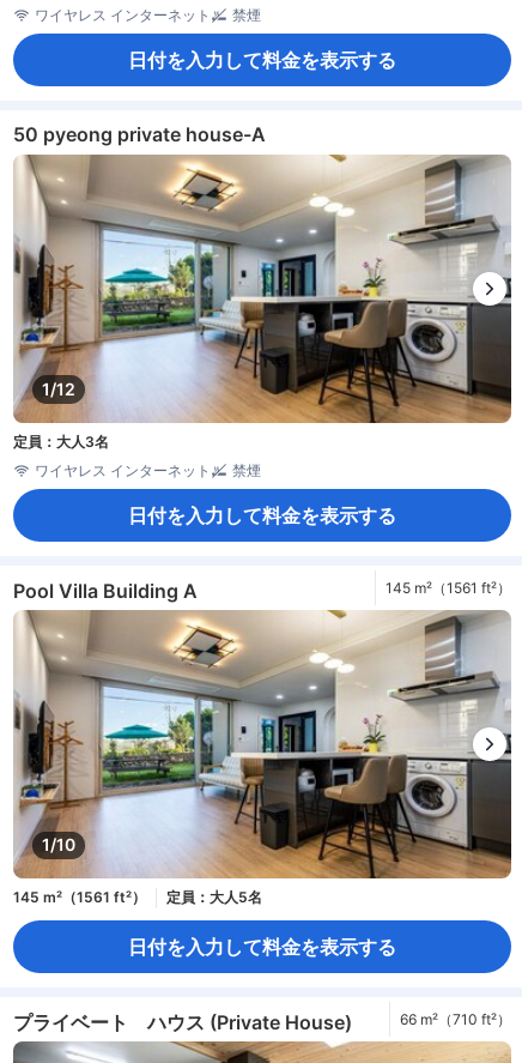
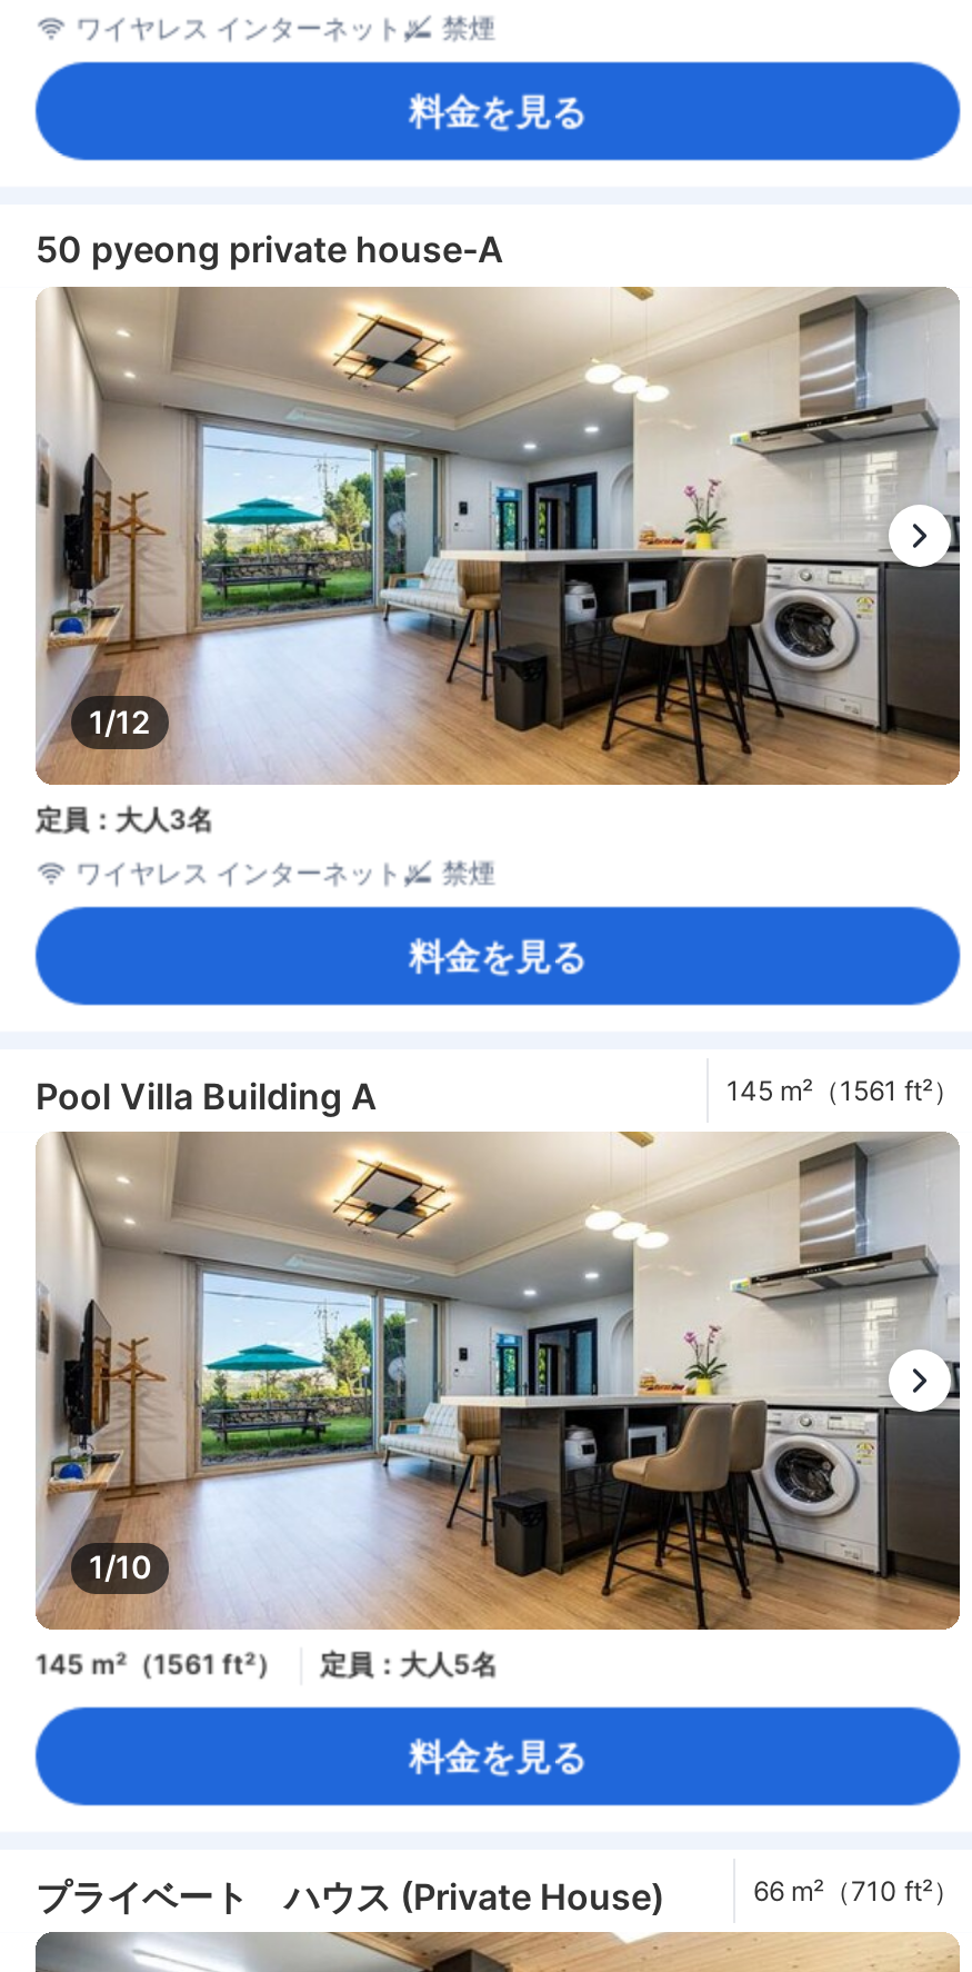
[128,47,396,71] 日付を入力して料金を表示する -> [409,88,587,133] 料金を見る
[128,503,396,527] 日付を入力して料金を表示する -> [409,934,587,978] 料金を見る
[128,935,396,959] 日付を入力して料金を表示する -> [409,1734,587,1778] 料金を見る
---
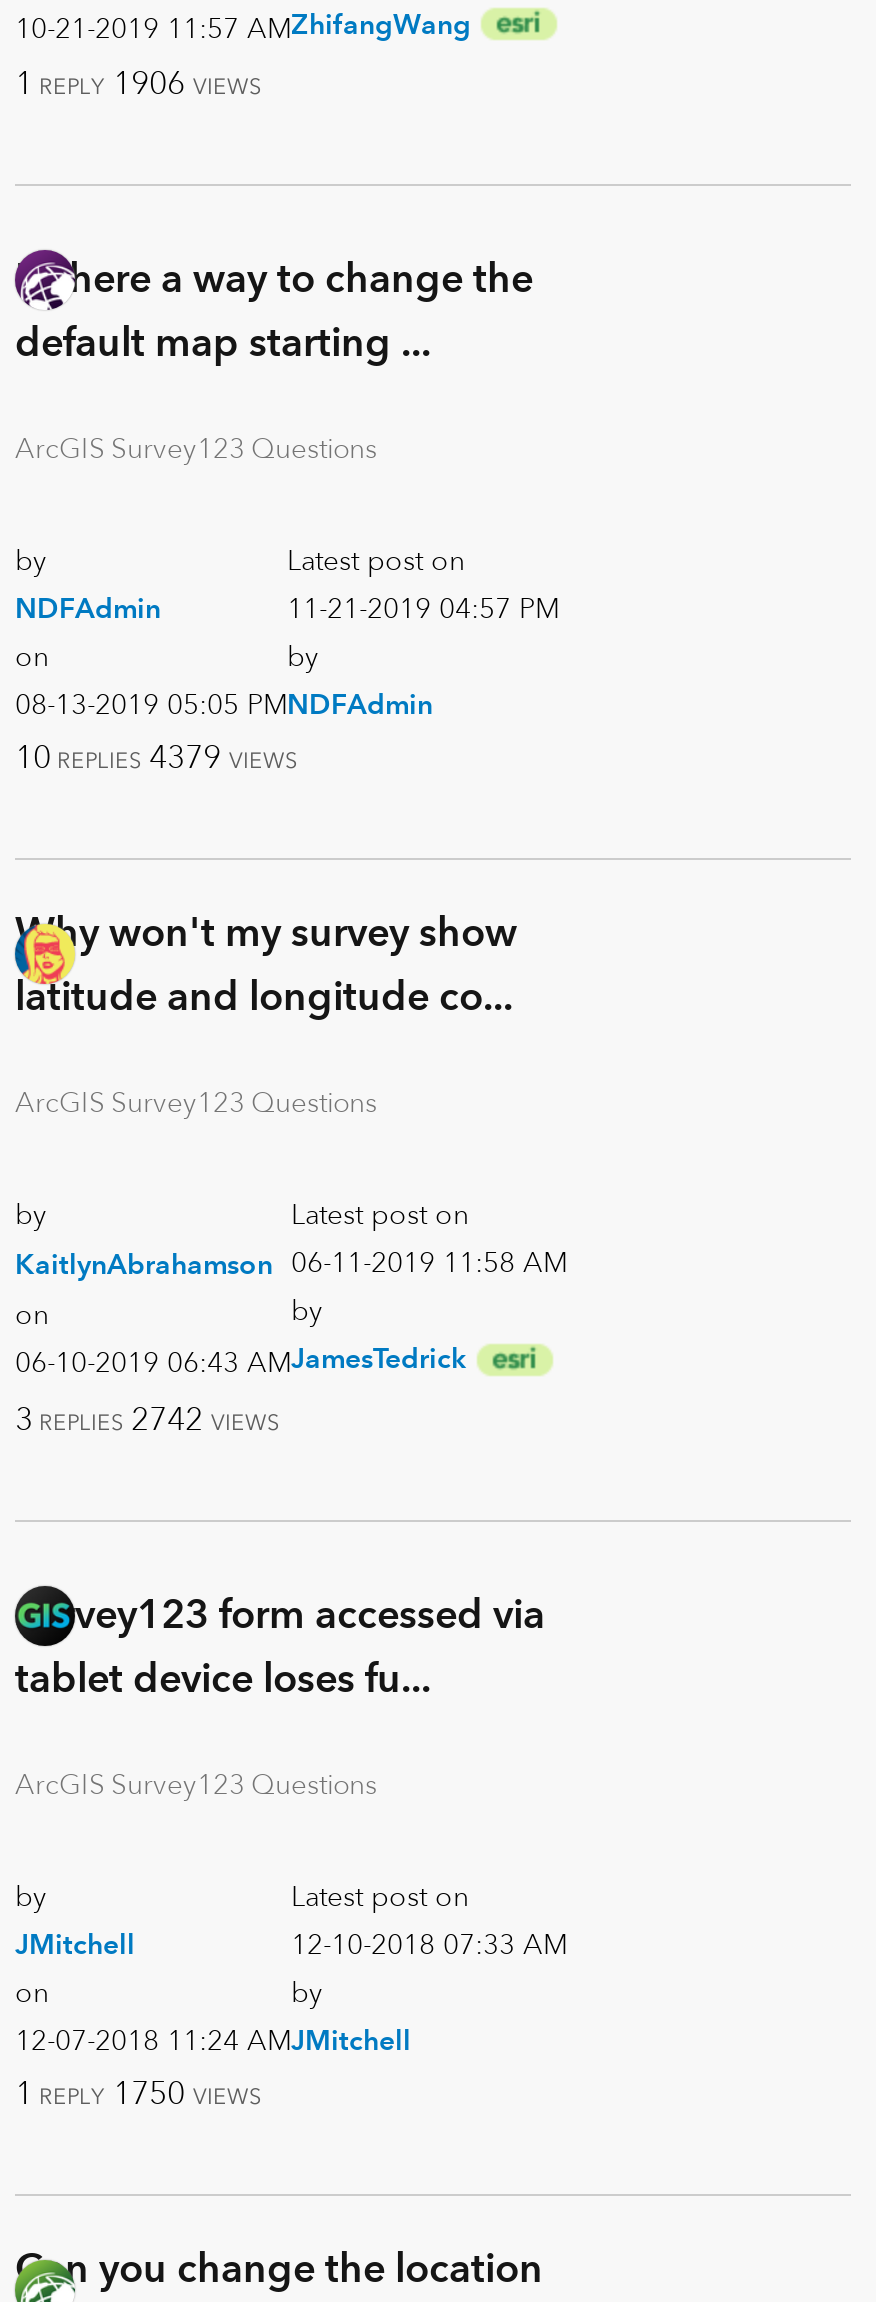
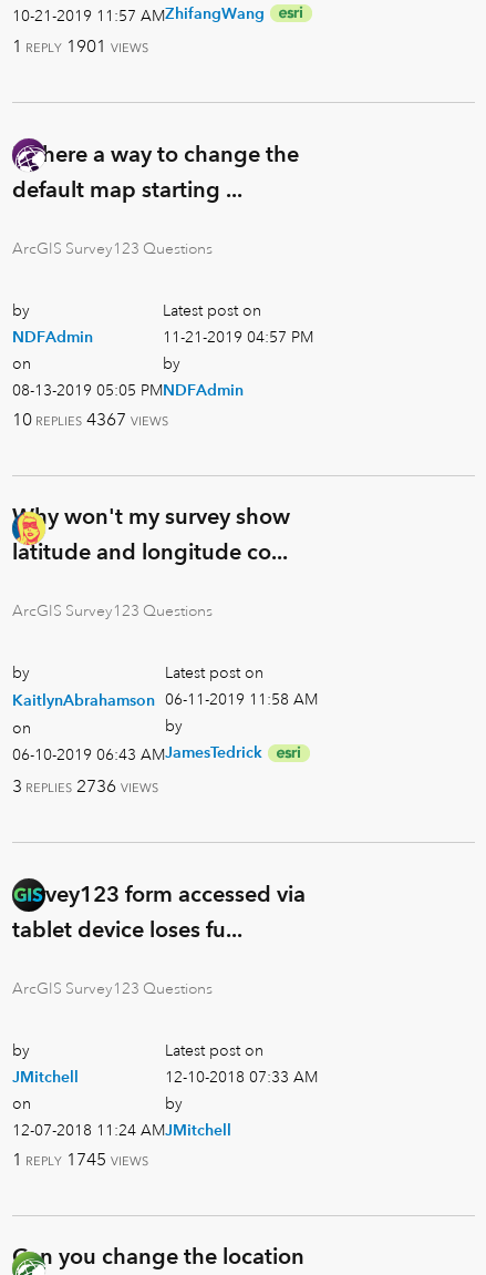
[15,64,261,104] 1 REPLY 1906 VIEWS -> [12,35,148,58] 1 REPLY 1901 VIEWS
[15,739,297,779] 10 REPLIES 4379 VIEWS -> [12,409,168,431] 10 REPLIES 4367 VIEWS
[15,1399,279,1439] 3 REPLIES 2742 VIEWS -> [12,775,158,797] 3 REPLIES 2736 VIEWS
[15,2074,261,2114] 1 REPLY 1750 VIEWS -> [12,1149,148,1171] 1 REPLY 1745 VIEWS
* * *
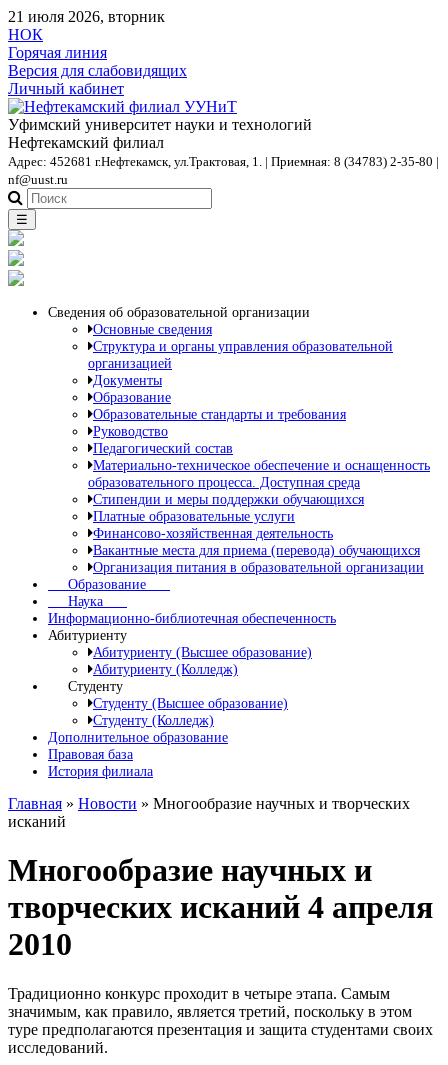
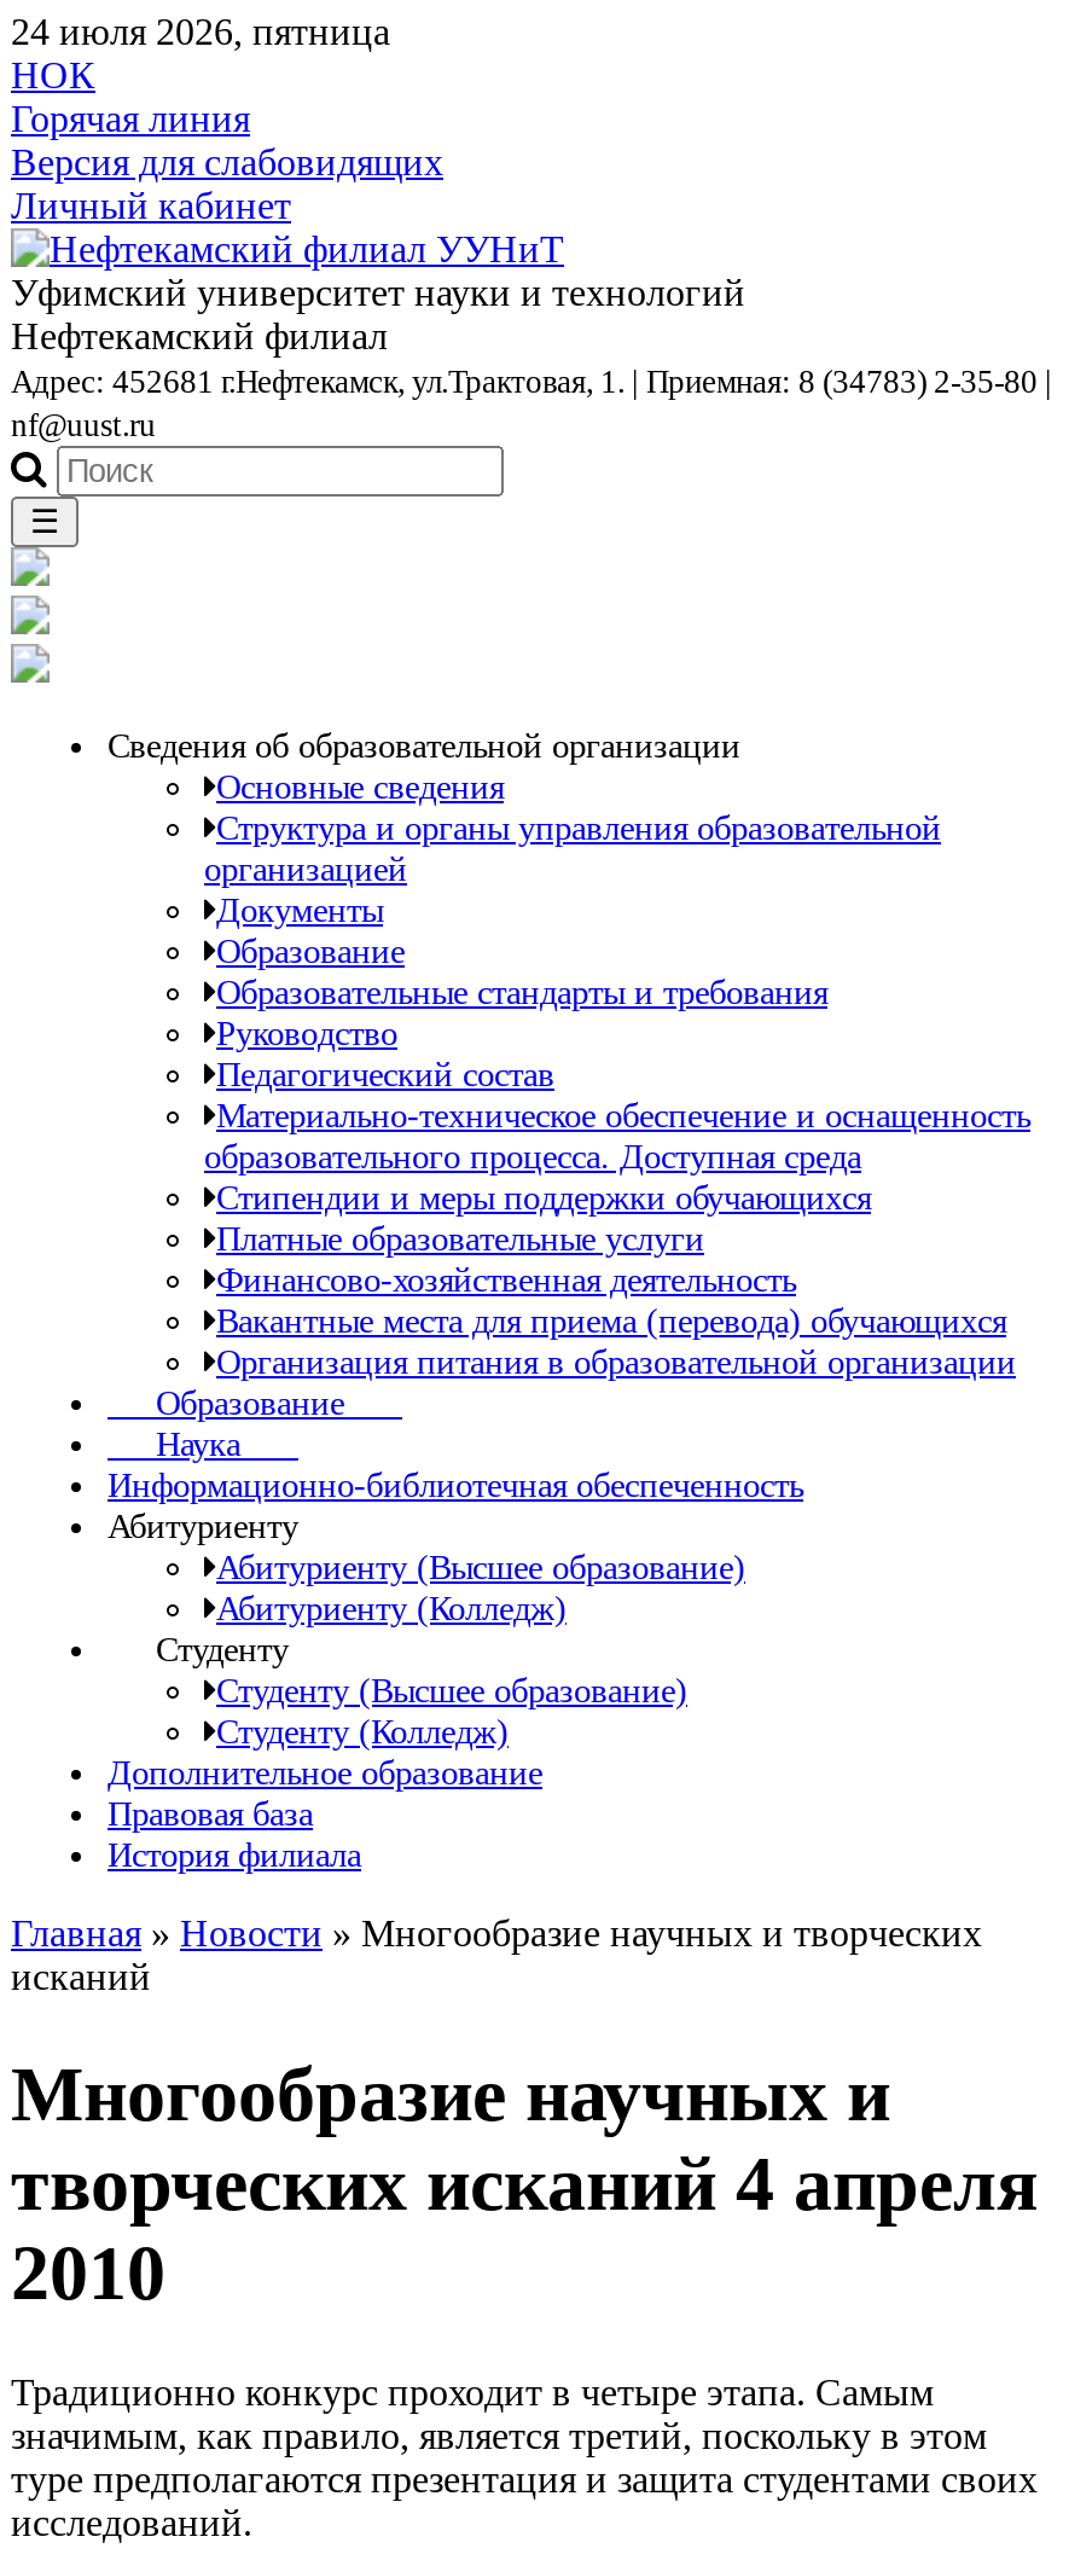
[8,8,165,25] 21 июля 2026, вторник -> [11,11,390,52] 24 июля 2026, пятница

EXERCISE DIRECTIONS
Go through the entries above, and wherever a line holds the word "REPLY", copy that line.

SOLUTION BELOW
[15,64,261,104] 1 REPLY 1906 VIEWS -> [12,35,148,58] 1 REPLY 1901 VIEWS
[15,2074,261,2114] 1 REPLY 1750 VIEWS -> [12,1149,148,1171] 1 REPLY 1745 VIEWS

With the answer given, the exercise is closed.